[[ RECORDS FOR THIS EXERCISE open ]]

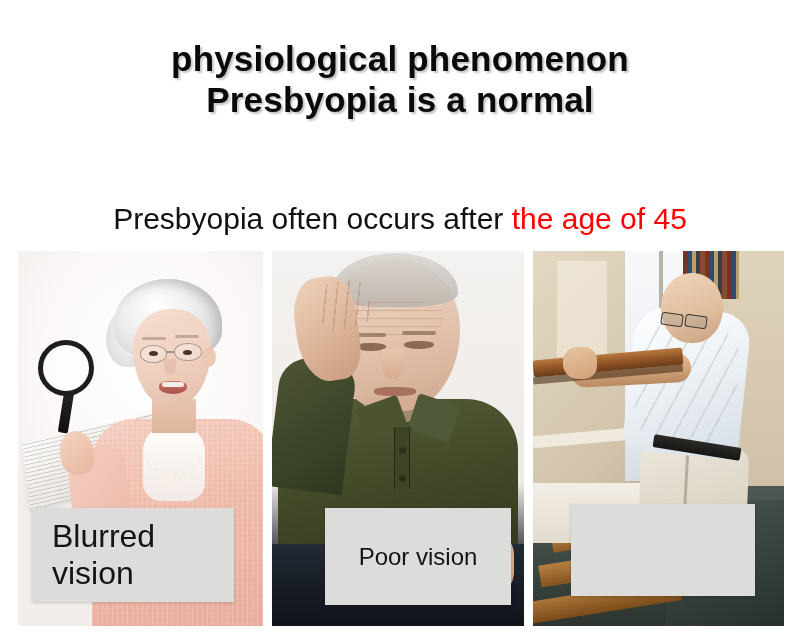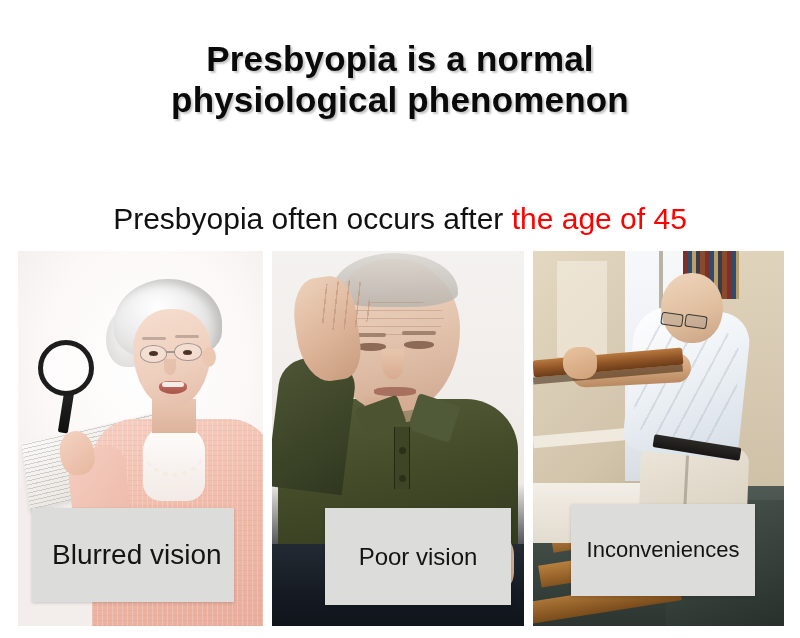--- a/index.html
+++ b/index.html
@@ -476,8 +476,8 @@
 <div class="slide">
 
   <div class="title-block">
+    <span class="title-line">physiological phenomenon</span>
     <span class="title-line">Presbyopia is a normal</span>
-    <span class="title-line">physiological phenomenon</span>
   </div>
 
   <div class="subtitle"><span>Presbyopia often occurs after </span><span class="accent">the age of 45</span></div>

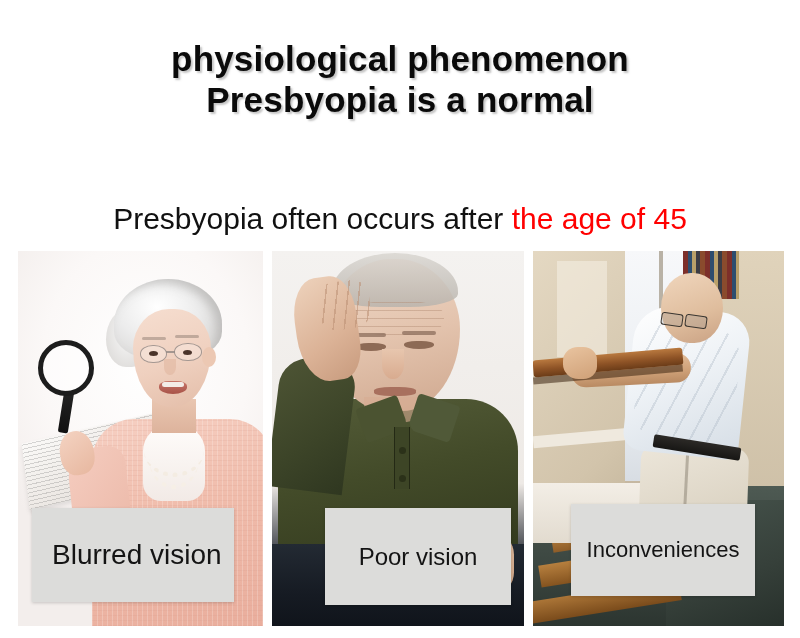--- a/index.html
+++ b/index.html
@@ -454,7 +454,7 @@
   .caption-1 {
     left: 14px; top: 257px; width: 202px; height: 94px;
     padding-left: 20px;
-    font-size: 28px;
+    font-size: 32px;
   }
   .caption-2 {
     left: 53px; top: 257px; width: 186px; height: 97px;

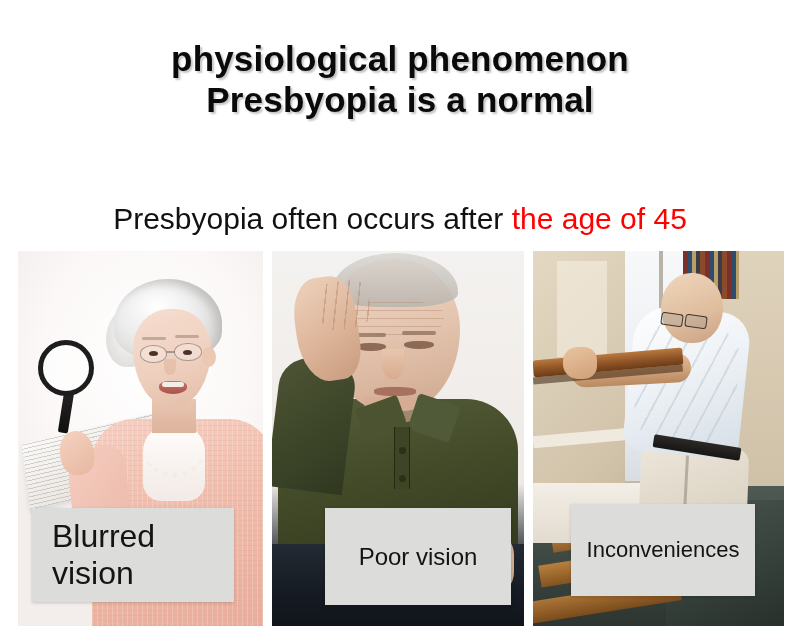--- a/index.html
+++ b/index.html
@@ -584,7 +584,6 @@
         <div class="p3-hand"></div>
       </div>
       <div class="caption caption-3">
-        <span>Inconveniences</span>
       </div>
     </div>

[[ RECORDS FOR THIS EXERCISE closed ]]

EXERCISE GOAL –
For the word "Presbyopia", report how many lines of the records contain it; respond with the number only.

OUTPUT BELOW –
2